The lights are probably 20 years past their "best before date," the parking needs upgrading, the kids already play winters at the Benson Cenre, and "I think people will travel everywhere by car now," Camplin said.
"I just don't believe as a taxpayer that we should spend a few million dollars at [the] Joe St. Denis [field] to make it better for football. That's not fair to the rest of the sporting community," he said.

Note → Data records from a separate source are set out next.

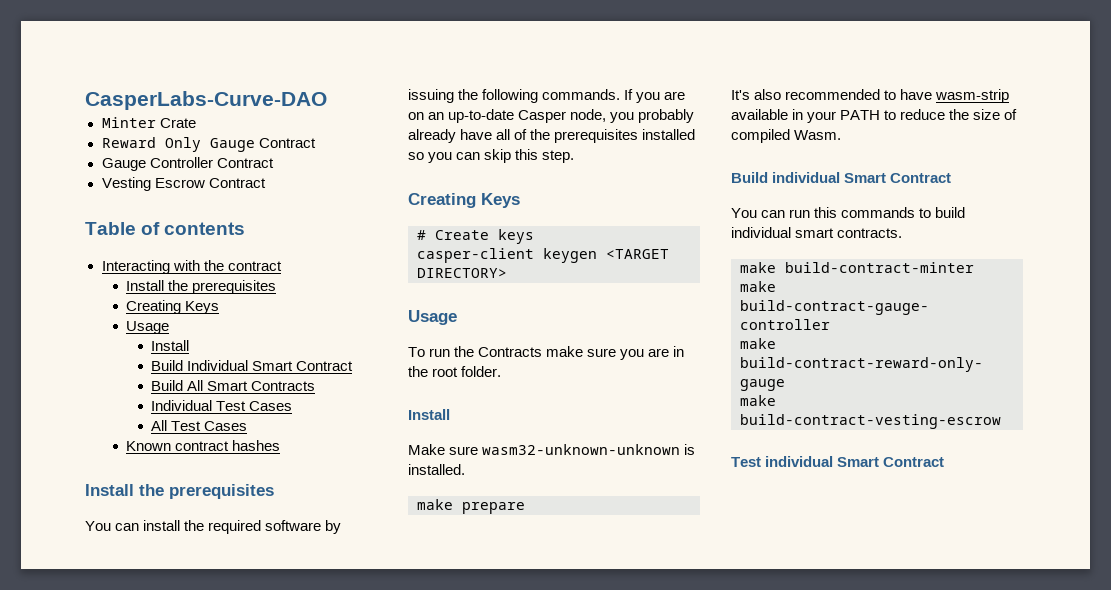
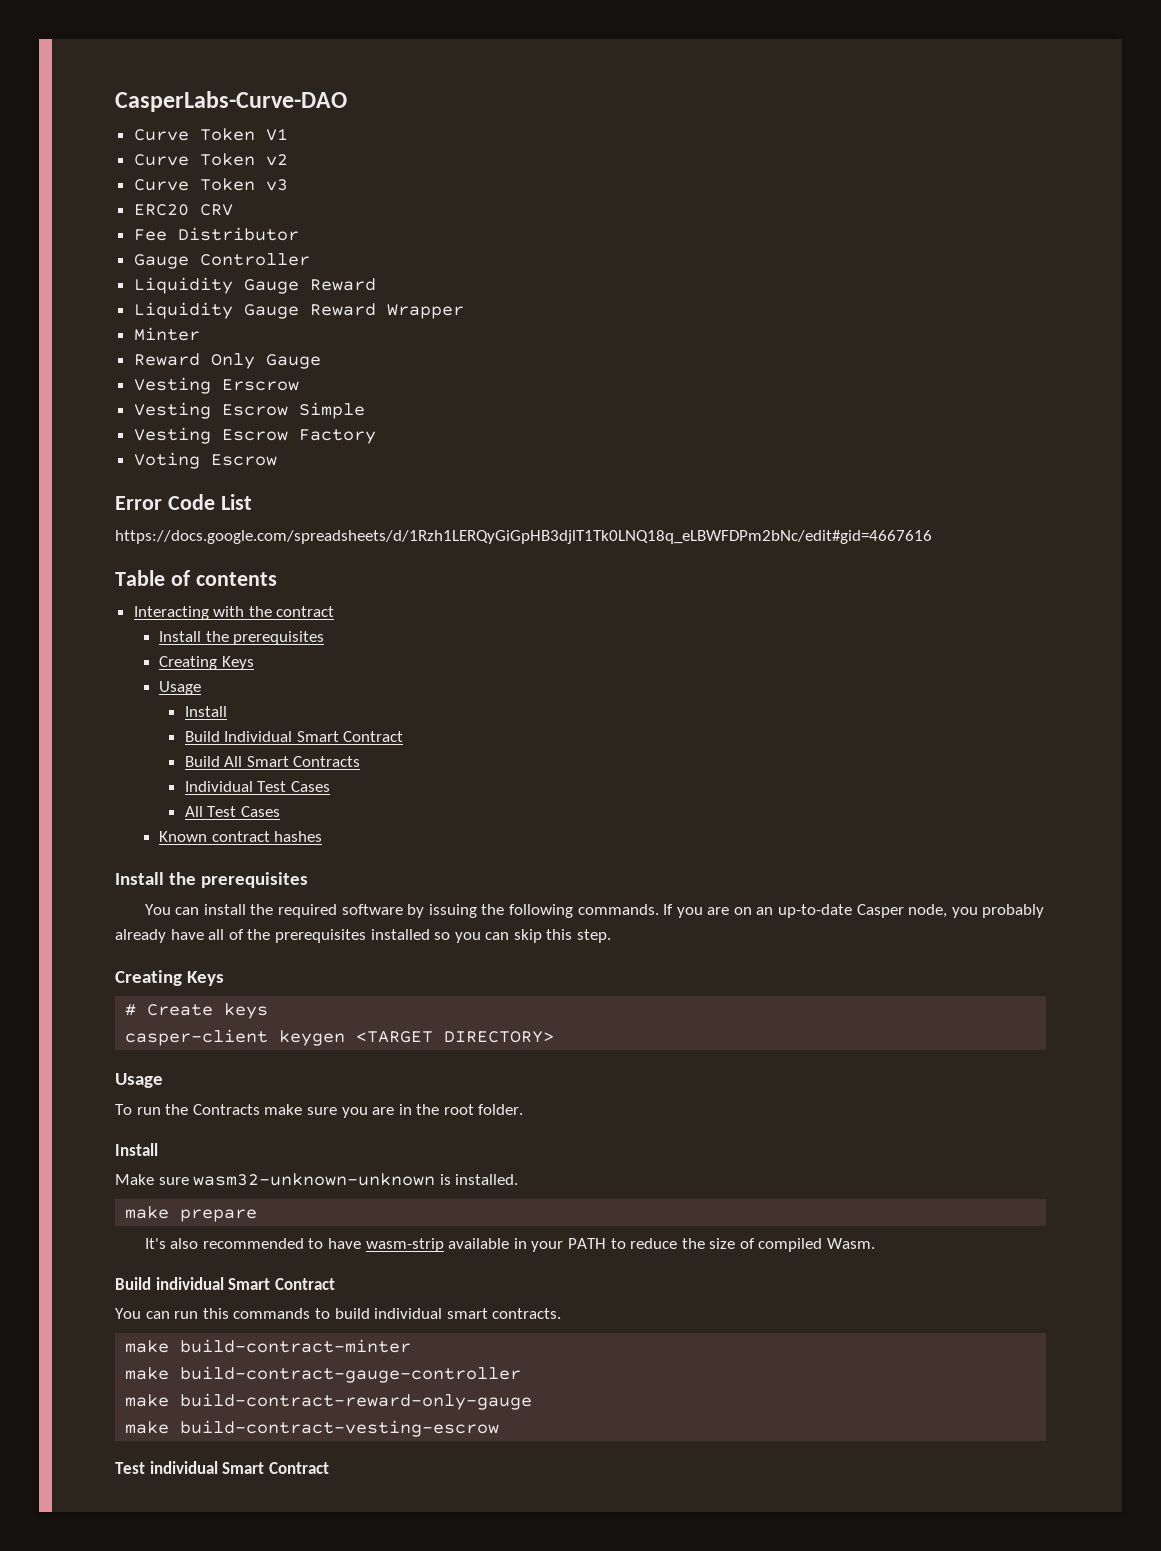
+ Curve Token V1
+ Curve Token v2
+ Curve Token v3
+ ERC20 CRV
+ Fee Distributor
+ Gauge Controller
+ Liquidity Gauge Reward
+ Liquidity Gauge Reward Wrapper
- Minter Crate
+ Minter
- Reward Only Gauge Contract
- Gauge Controller Contract
- Vesting Escrow Contract
+ Reward Only Gauge
+ Vesting Erscrow
+ Vesting Escrow Simple
+ Vesting Escrow Factory
+ Voting Escrow
+ Error Code List
+ https://docs.google.com/spreadsheets/d/1Rzh1LERQyGiGpHB3djlT1Tk0LNQ18q_eLBWFDPm2bNc/edit#gid=4667616

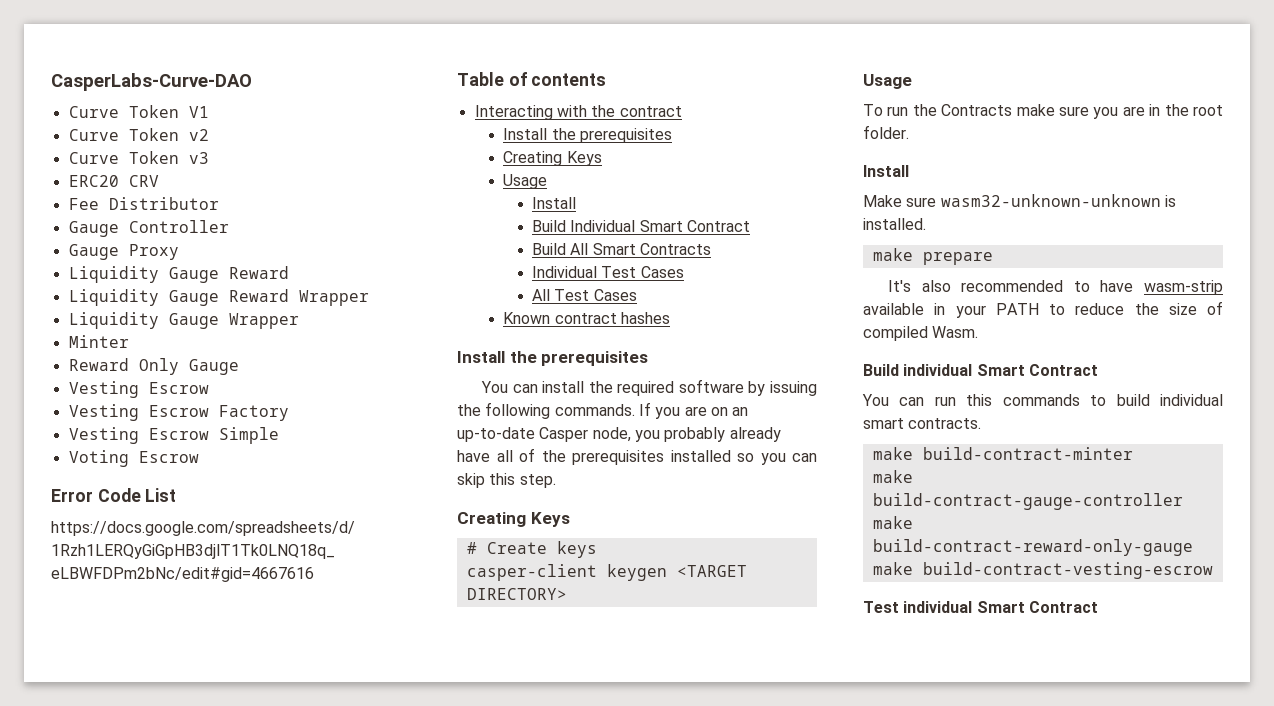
+ Gauge Proxy
+ Liquidity Gauge Wrapper
  Reward Only Gauge
- Vesting Erscrow
+ Vesting Escrow
+ Vesting Escrow Factory
- Vesting Escrow Factory

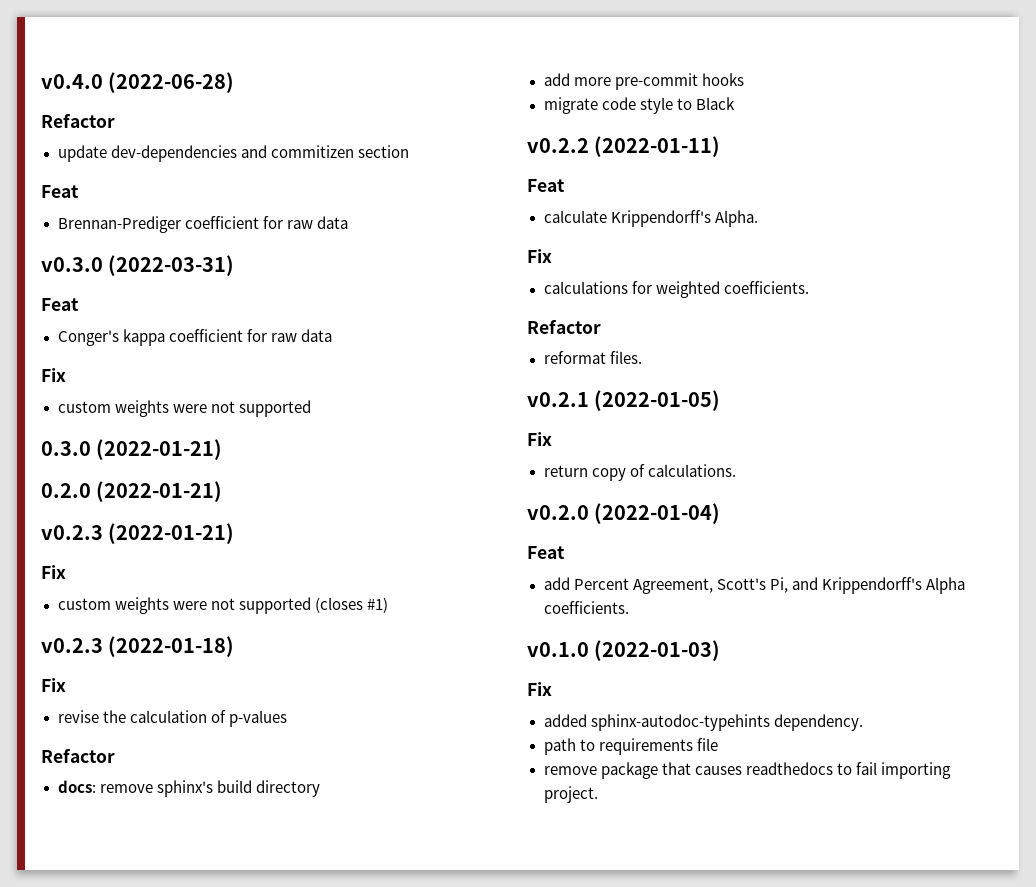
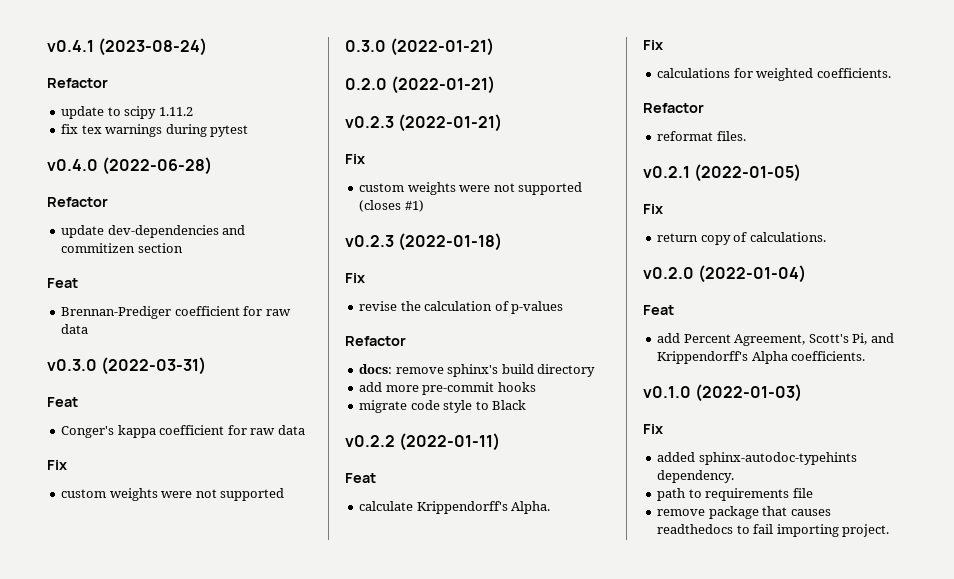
+ v0.4.1 (2023-08-24)
+ Refactor
+ update to scipy 1.11.2
+ fix tex warnings during pytest

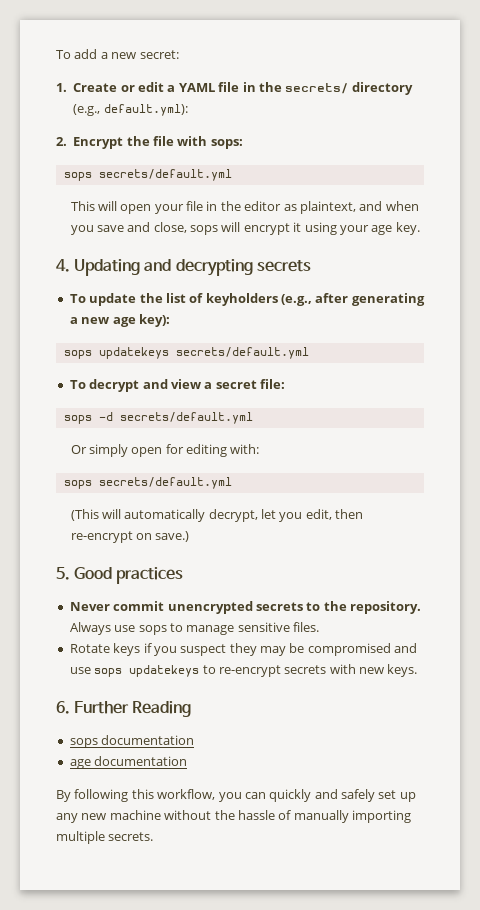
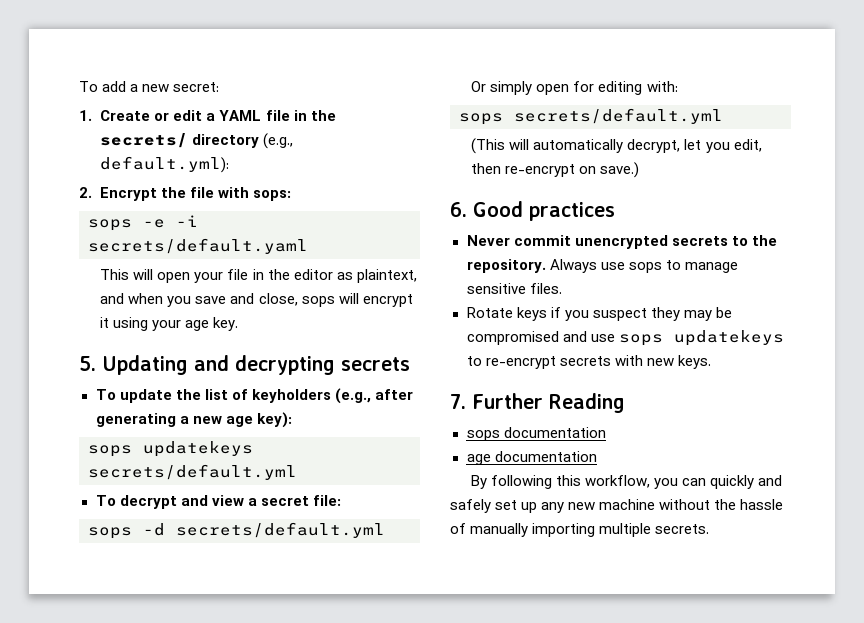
  2. Encrypt the file with sops:
- sops secrets/default.yml
+ sops -e -i secrets/default.yaml
- 4. Updating and decrypting secrets
+ 5. Updating and decrypting secrets
- 5. Good practices
+ 6. Good practices
- 6. Further Reading
+ 7. Further Reading

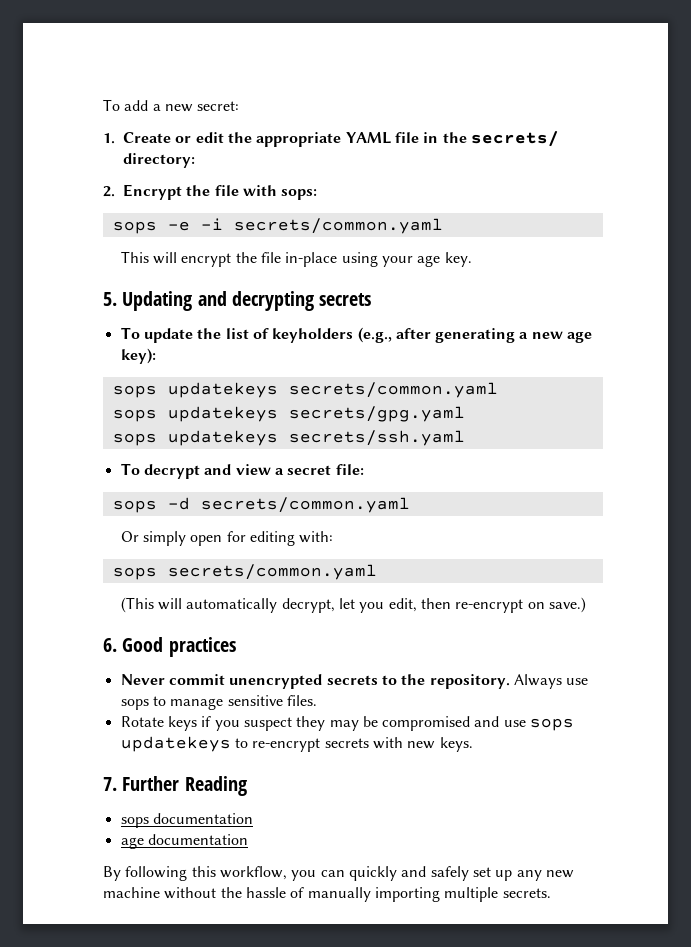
- 1. Create or edit a YAML file in the secrets/ directory (e.g., default.yml):
+ 1. Create or edit the appropriate YAML file in the secrets/ directory:
- sops -e -i secrets/default.yaml
+ sops -e -i secrets/common.yaml
- This will open your file in the editor as plaintext, and when you save and close, sops will encrypt it using your age key.
+ This will encrypt the file in-place using your age key.
- sops updatekeys secrets/default.yml
+ sops updatekeys secrets/common.yaml
+ sops updatekeys secrets/gpg.yaml
+ sops updatekeys secrets/ssh.yaml
- sops -d secrets/default.yml
+ sops -d secrets/common.yaml
- sops secrets/default.yml
+ sops secrets/common.yaml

On the other hand, "I think our community as a whole has not done a good job historically of preserving our history," he added.
Next steps
Before the June town hall, local historian Ian Bowering circulated a petition he now says has been signed by 500 people. It called on the city to consider other locations, including other undeveloped or "derelict" land.
"There's lots of extra space in town," he said outside city hall.
Later, when city staff asked councillors to declare the grounds vacant, they put off the decision to a later date.
"I'm not sure we're listening to the public," Coun. Maurice Dupelle said.
Coun. Sarah Good said there should be "a fulsome review of all the potential locations."
"It would be very unfortunate for us to ignore that opposition entirely and go ahead and approve this," she said.
Coun. MacDonald was among those who agreed to put off a decision. But she also expressed frustration that the housing proposal keeps getting "backburnered" while discussion has focused "strictly on the sports angle."
"Surely we don't just have to concern ourselves with the games kids could play there," she said. "We have to concern ourselves with the beds they need to sleep in as well."